*Work order:*
Leaving out every picture, quote the data below exactly as it appears.

[Before-and-after page screenshots]
────────────────────────────────────────
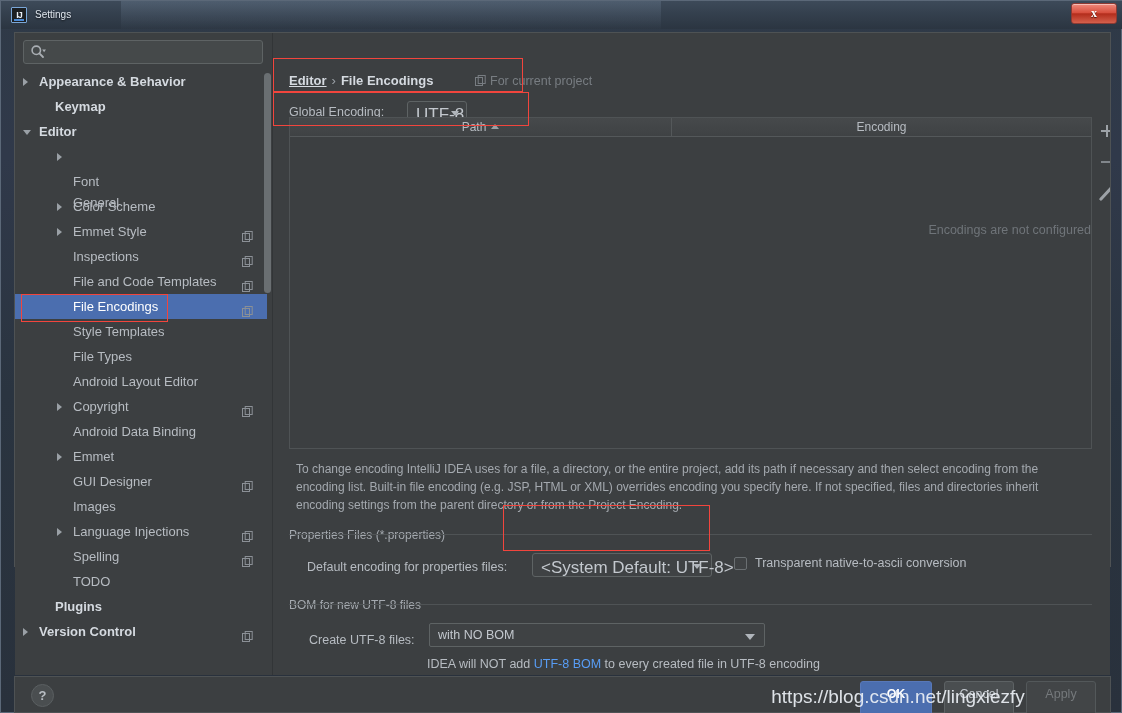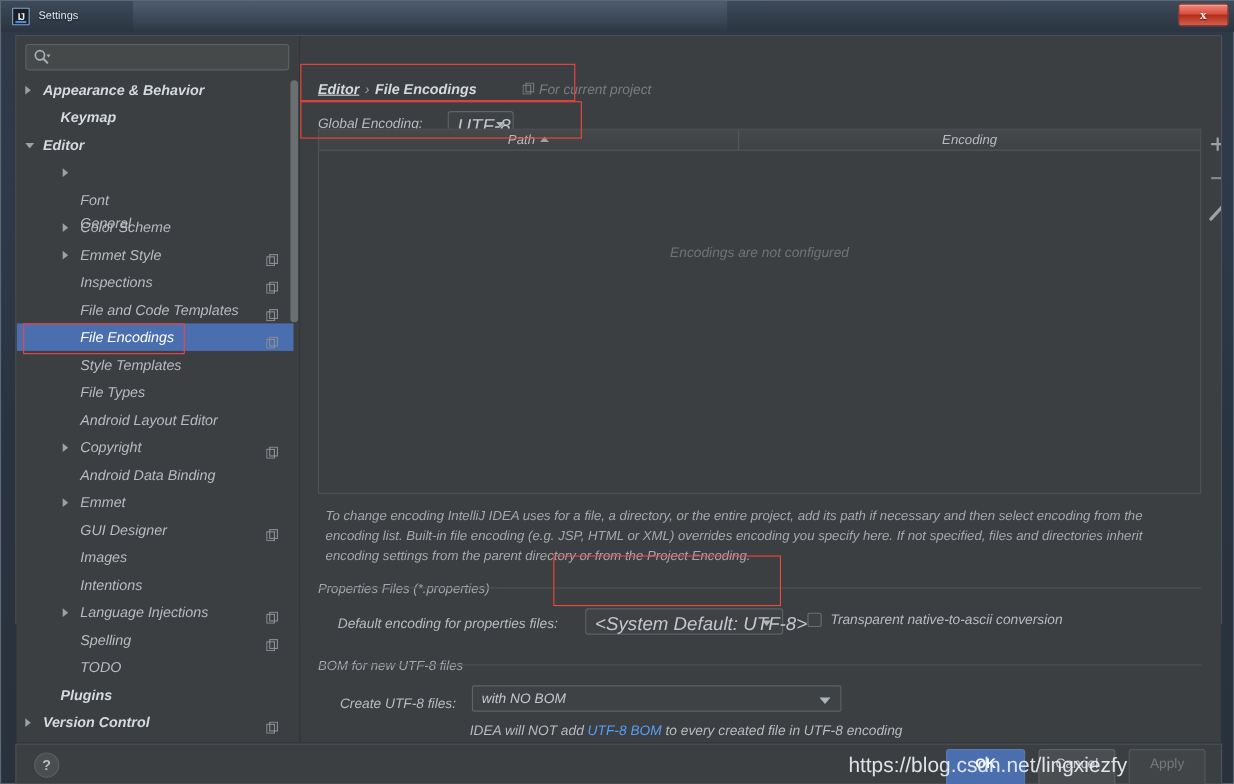"Appearance & Behavior" .dialog { font-style: italic -> none }
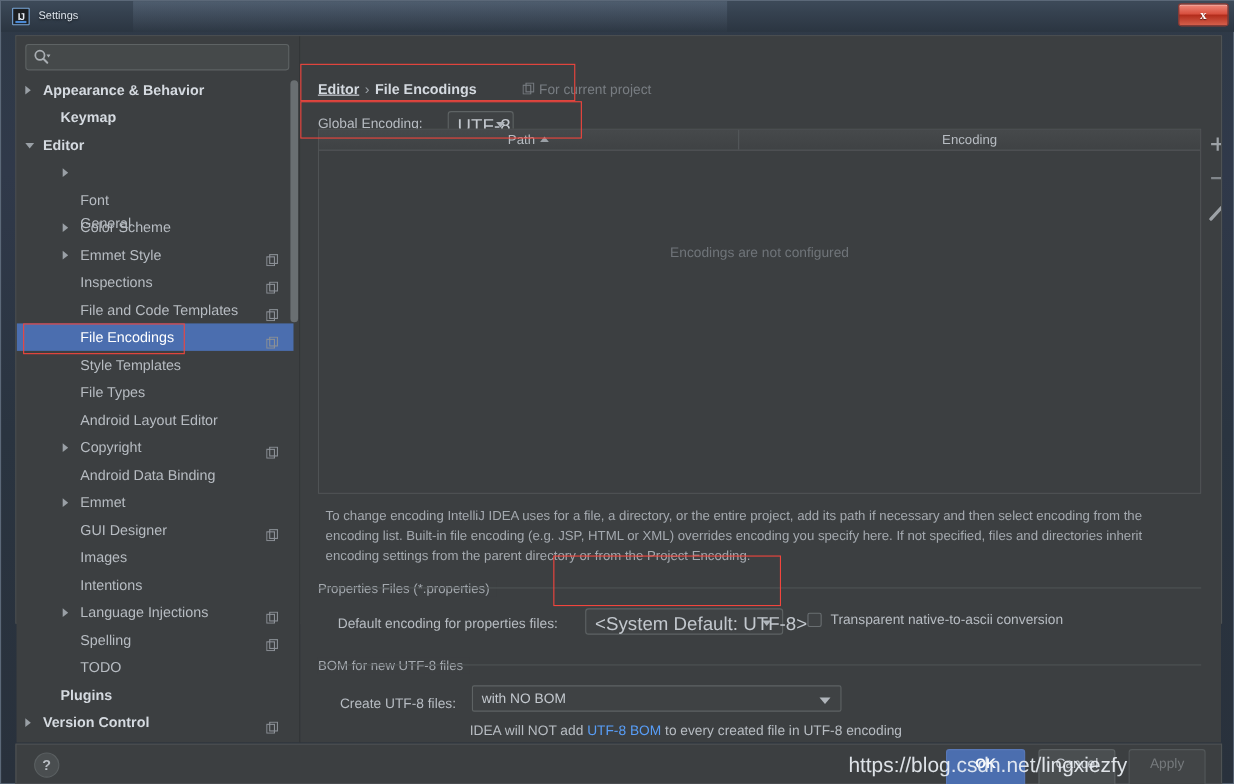"Encodings are not configured" .empty-msg { text-align: center -> right }
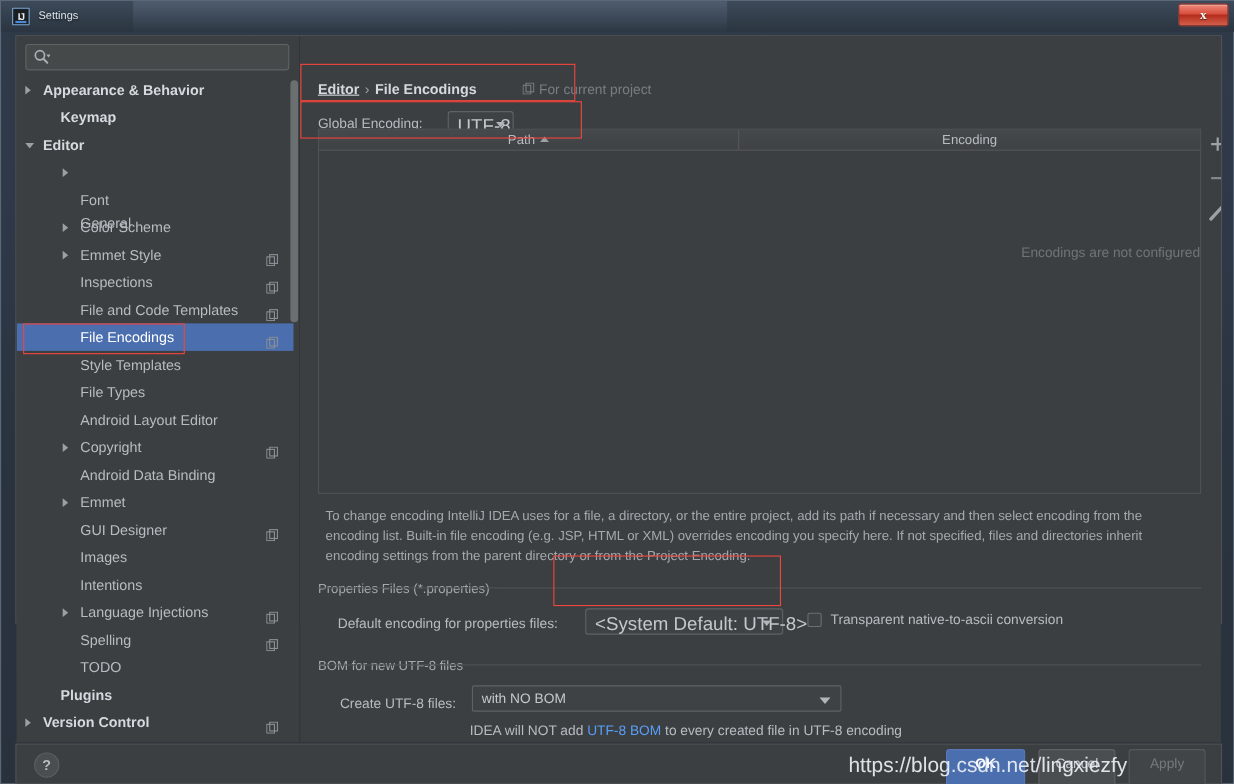"Intentions" div.tree-row { html: <div> <span>Intentions</span> </div> -> none }
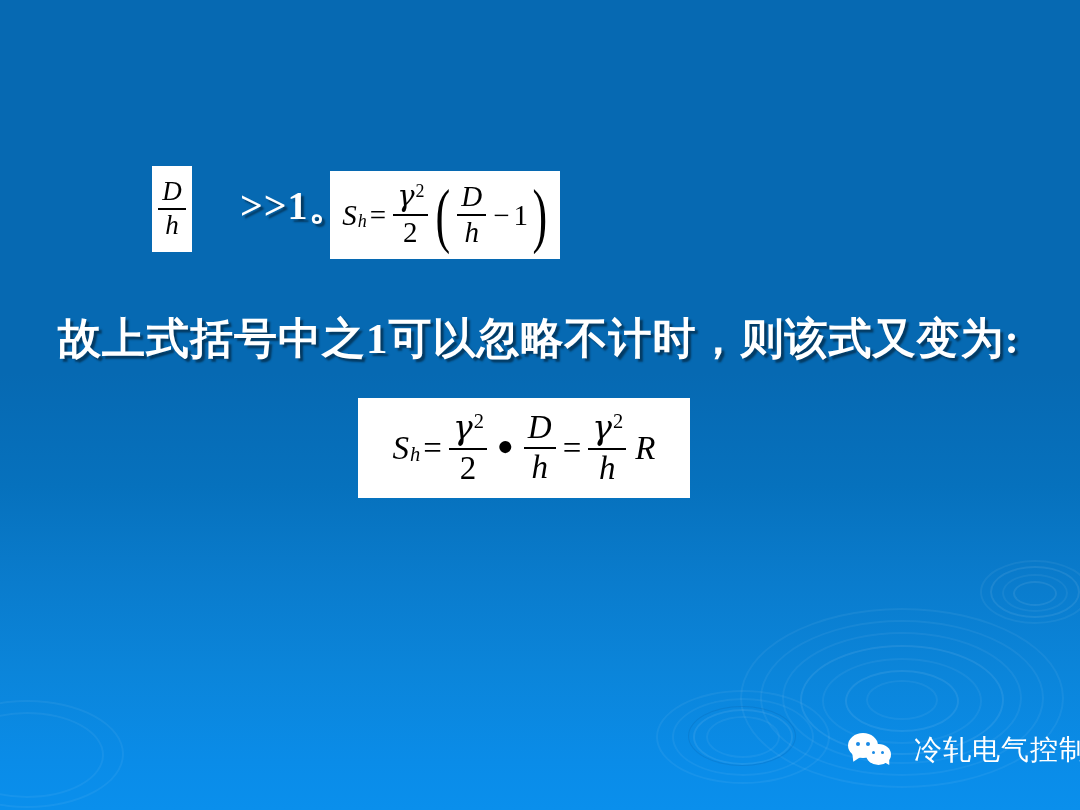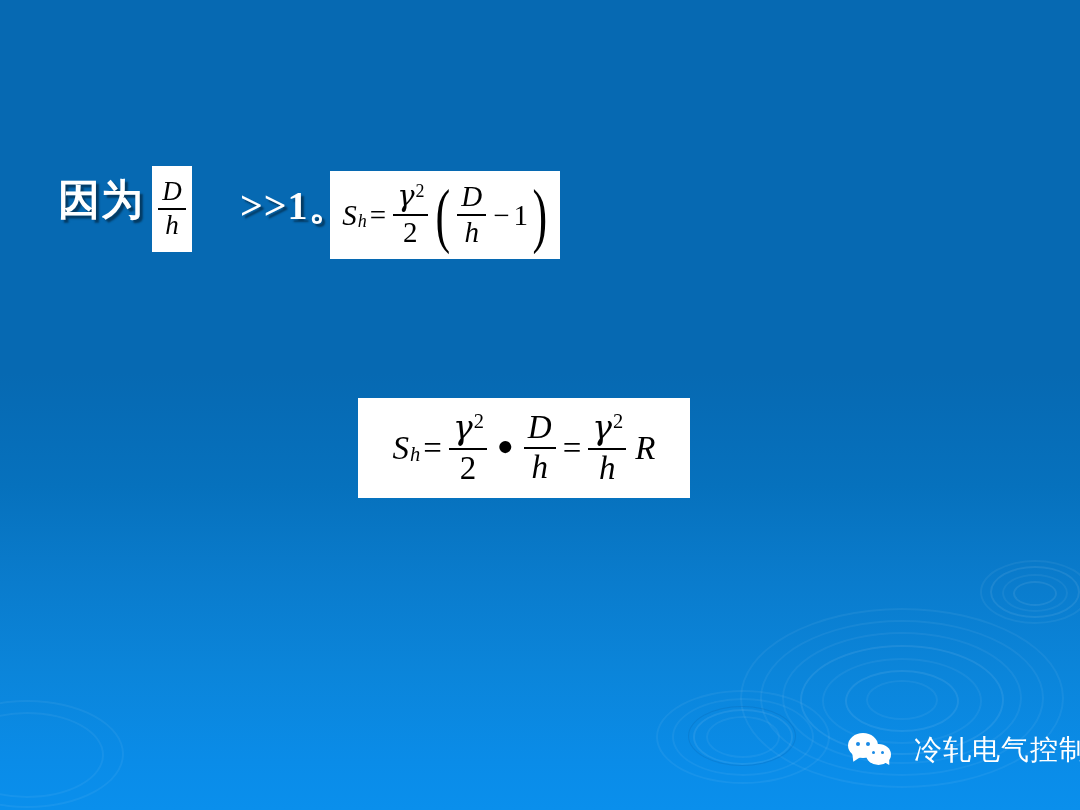"因为" div.cn-text { html: <div>因为</div> -> none }
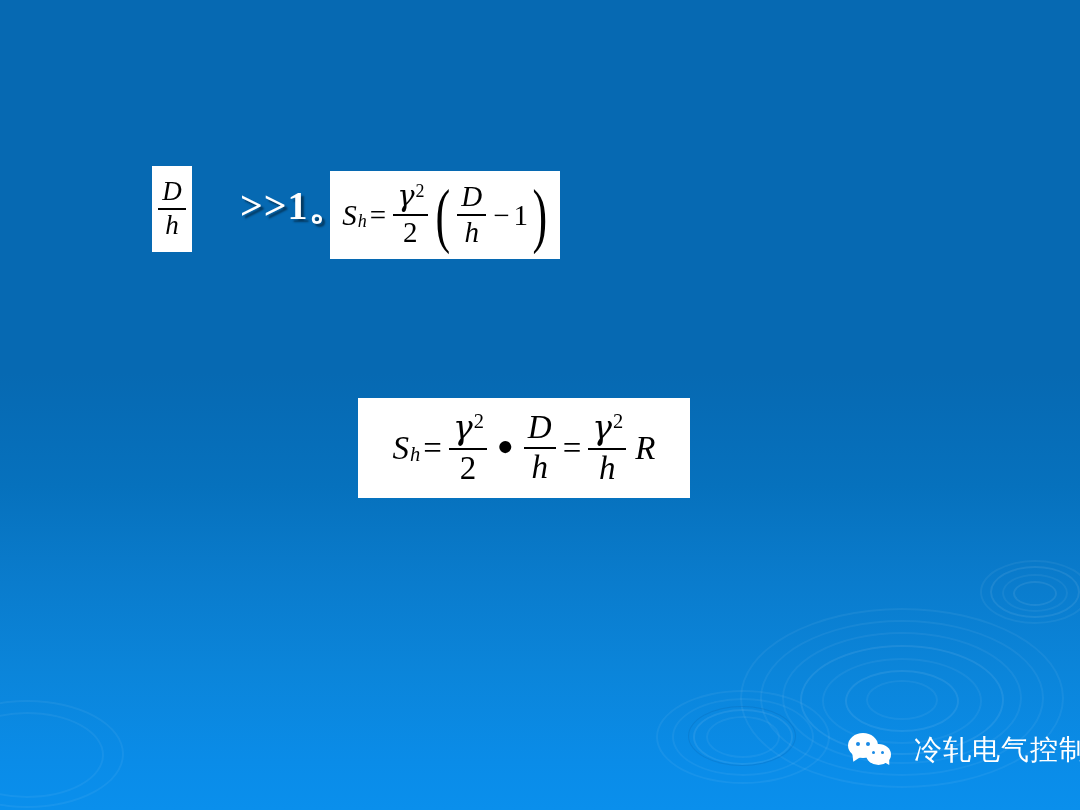"故上式括号中之1可以忽略不计时，则该式又变为:" div.cn-text { html: none -> <div>故上式括号中之1可以忽略不计时，则该式又变为:</div> }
────────────────────────────────────────
*Response area:*
"Appearance & Behavior" .dialog { font-style: italic -> none }
"Encodings are not configured" .empty-msg { text-align: center -> right }
"Intentions" div.tree-row { html: <div> <span>Intentions</span> </div> -> none }
"因为" div.cn-text { html: <div>因为</div> -> none }
"故上式括号中之1可以忽略不计时，则该式又变为:" div.cn-text { html: none -> <div>故上式括号中之1可以忽略不计时，则该式又变为:</div> }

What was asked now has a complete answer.